Yeah, probably. I gave this simple example where they build 10 VAEs to function as 10 generative models, each of which is based on a very typical deep neural network. The inference algorithm is still a bit different from a typical MNIST model, because the answer is not directly output, but comes from MAP inference, or something like that.
I don’t think that particular approach is scalable because there’s a combinatorial explosion of possible things in the world, which need to be matched by a combinatorial explosion of possible generative models to predict them. So you need an ability to glue together models (“compositionality”, although it’s possible that I’m misusing that term). For example, compositionality in time (“Model A happens, and then Model B happens”), or compositionality in space (“Model A and Model B are both active, with a certain spatial relation”), or compositionality in features (“Model A is predicting the object’s texture and Model B is predicting its shape and Model C is predicting its behavior”), etc.
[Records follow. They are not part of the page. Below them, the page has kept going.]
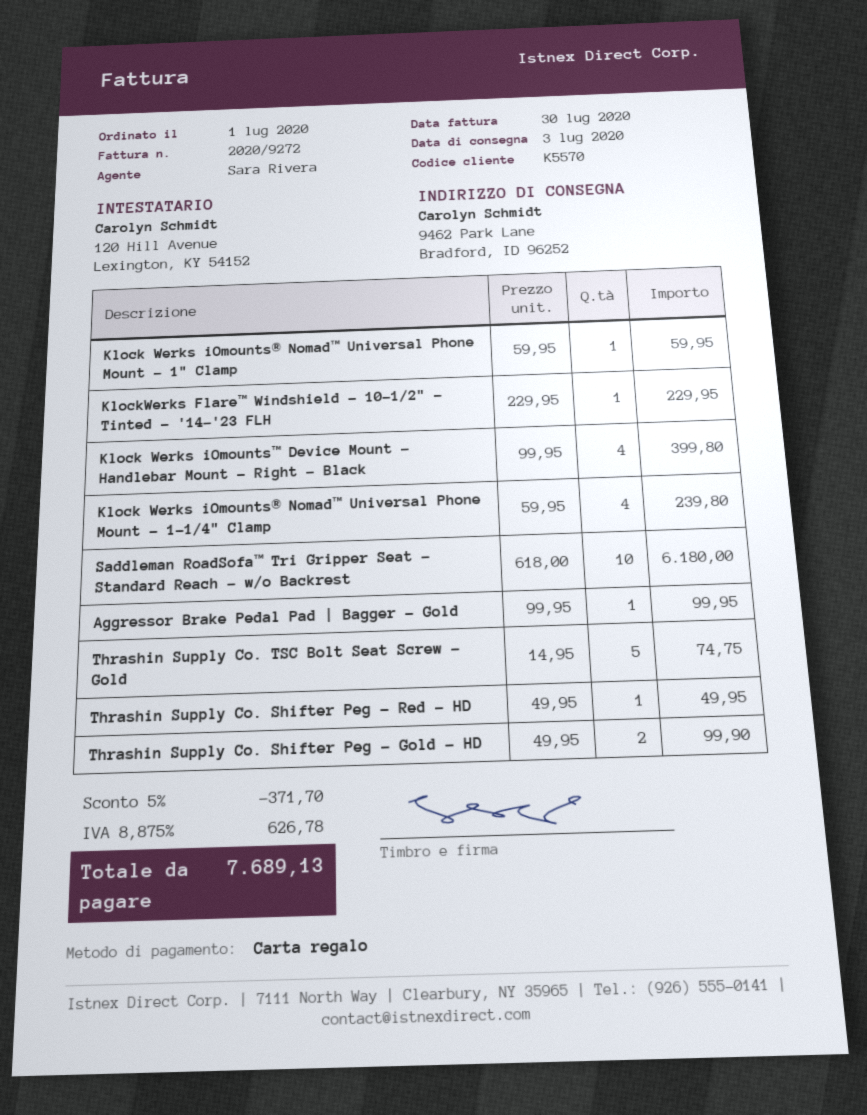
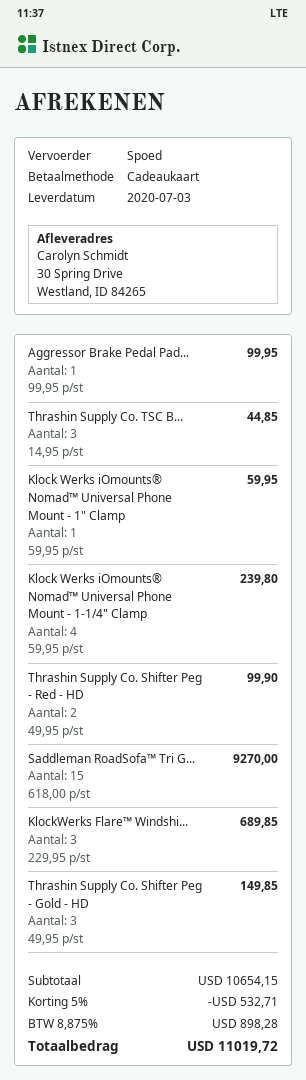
ship to: 9462 Park Lane, Bradford, ID 96252 -> 30 Spring Drive, Westland, ID 84265
KlockWerks Flare™ Windshield - 10-1/2" - Tinted - '14-'23 FLH: 1 x 229.95 = 229.95 -> 3 x 229.95 = 689.85
Klock Werks iOmounts™ Device Mount - Handlebar Mount - Right - Black: 4 x 99.95 = 399.80 -> none
Saddleman RoadSofa™ Tri Gripper Seat - Standard Reach - w/o Backrest: 10 x 618.00 = 6180.00 -> 15 x 618.00 = 9270.00
Thrashin Supply Co. TSC Bolt Seat Screw - Gold: 5 x 14.95 = 74.75 -> 3 x 14.95 = 44.85
Thrashin Supply Co. Shifter Peg - Red - HD: 1 x 49.95 = 49.95 -> 2 x 49.95 = 99.90
Thrashin Supply Co. Shifter Peg - Gold - HD: 2 x 49.95 = 99.90 -> 3 x 49.95 = 149.85
discount: 5% = 371.70 -> 5% = 532.71
tax: 8.875% = 626.78 -> 8.875% = 898.28
total: 7689.13 -> 11019.72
(In addition to being able to glue them together, you also need an algorithm that searches through the space of possible ways to glue them together, to find the right glued-together generative model that fits a certain input, in a computationally-efficient way.)
It’s not immediately obvious how to take typical deep neural network generative models and glue them together like that. Of course, I’m sure there are about 10 grillion papers on exactly that topic that I haven’t read. So I don’t know, maybe it’s possible.
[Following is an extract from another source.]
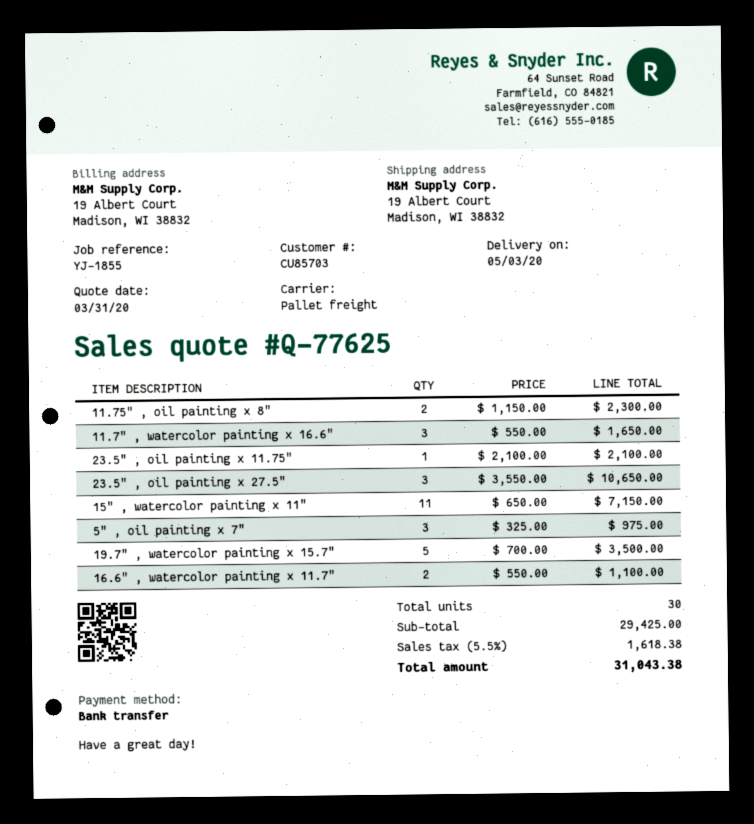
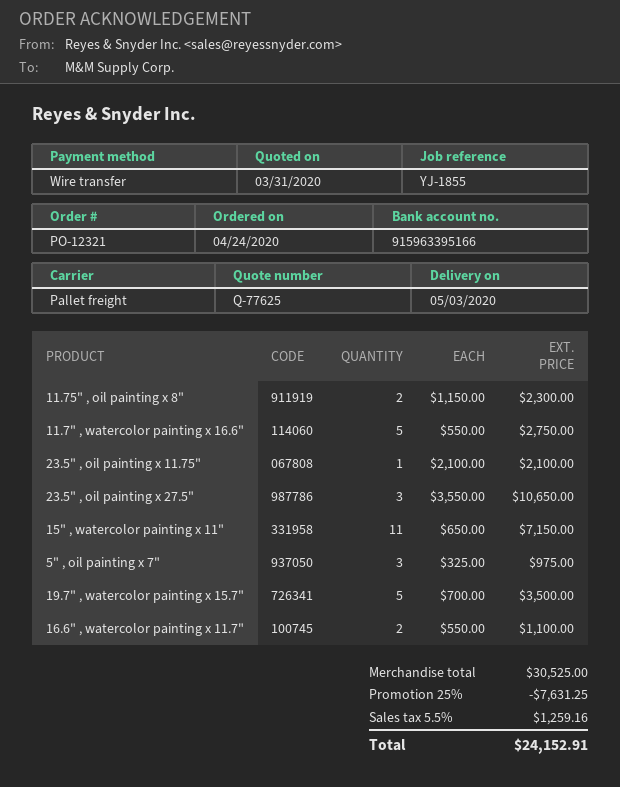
11.7" , watercolor painting x 16.6": 3 x 550.00 = 1650.00 -> 5 x 550.00 = 2750.00
subtotal: 29425.00 -> 30525.00
discount: none -> 25% = 7631.25
tax: 5.5% = 1618.38 -> 5.5% = 1259.16
total: 31043.38 -> 24152.91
What I have been reading is papers trying to work out how the neocortex does it. My favorite examples for vision are probably currently this one from Dileep George and this one from Randall O’Reilly. Note that the two are not straightforwardly compatible with each other—this is not a well-developed field, but rather lots of insights that are gradually getting woven together into a coherent whole. Or at least that’s how it feels to me.
Are these neocortical models “deep neural networks”?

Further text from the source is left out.